### [Assignment]
Retype the data exactly, skipping any picture in it.

### [Records]
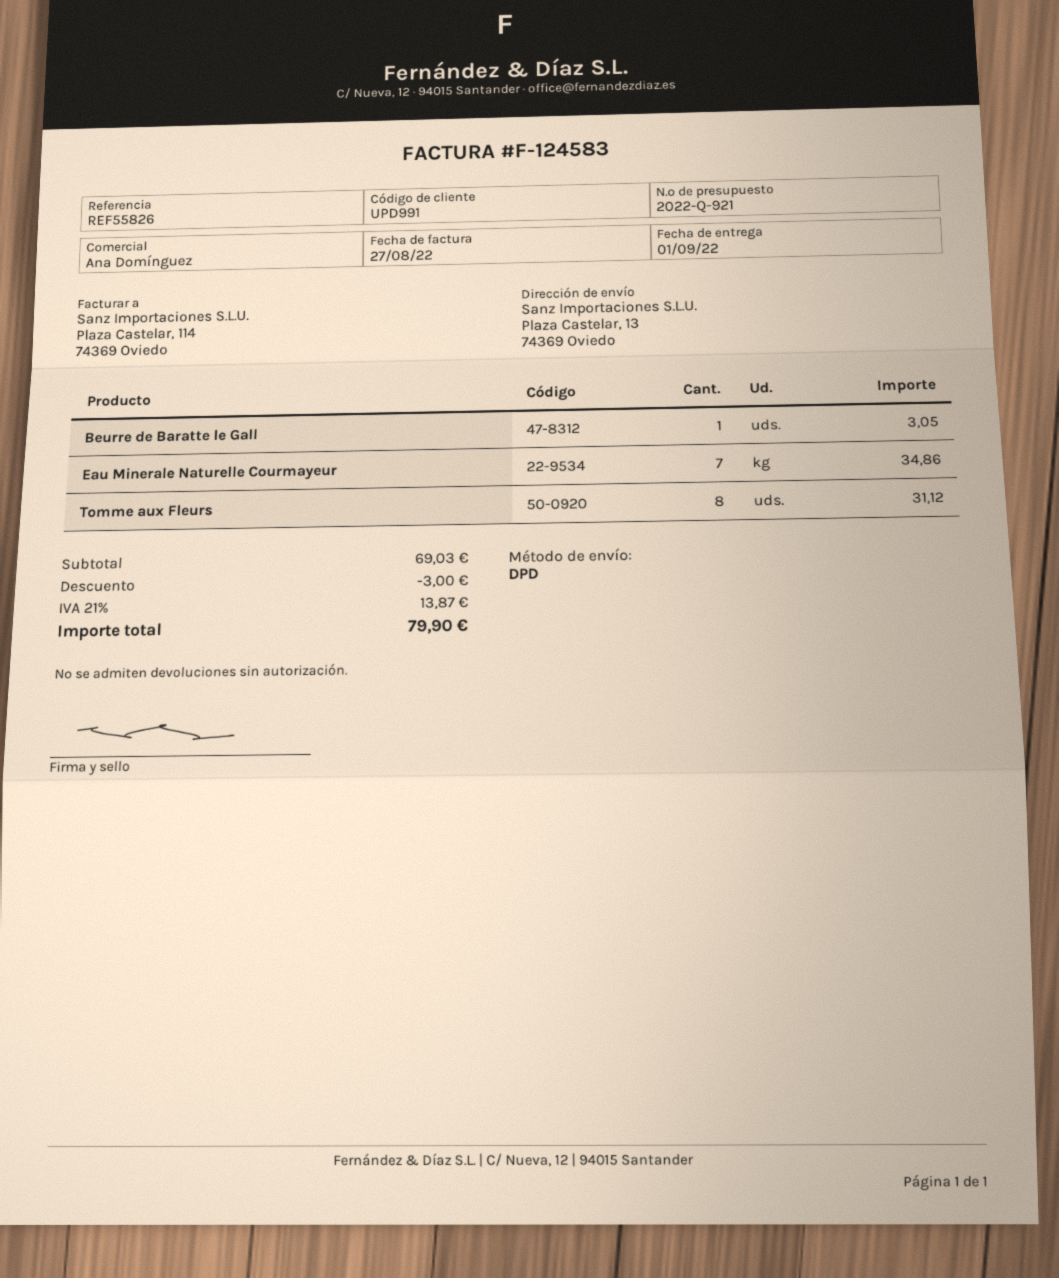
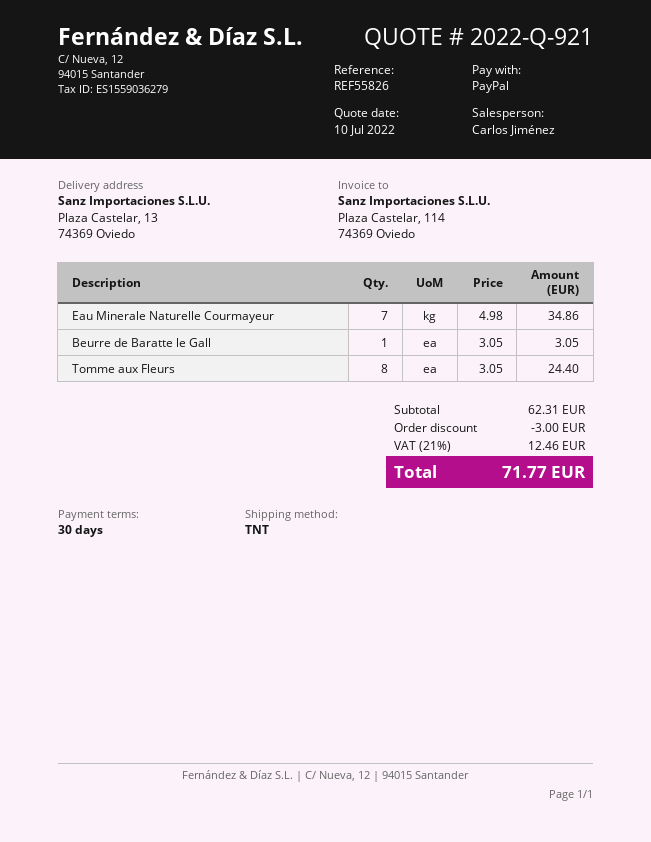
sales rep: Ana Domínguez -> Carlos Jiménez
shipping method: DPD -> TNT
Tomme aux Fleurs: 8 for 31.12 -> 8 for 24.40
subtotal: 69.03 -> 62.31
tax: 21% = 13.87 -> 21% = 12.46
total: 79.90 -> 71.77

### [Finished task]
sales rep: Ana Domínguez -> Carlos Jiménez
shipping method: DPD -> TNT
Tomme aux Fleurs: 8 for 31.12 -> 8 for 24.40
subtotal: 69.03 -> 62.31
tax: 21% = 13.87 -> 21% = 12.46
total: 79.90 -> 71.77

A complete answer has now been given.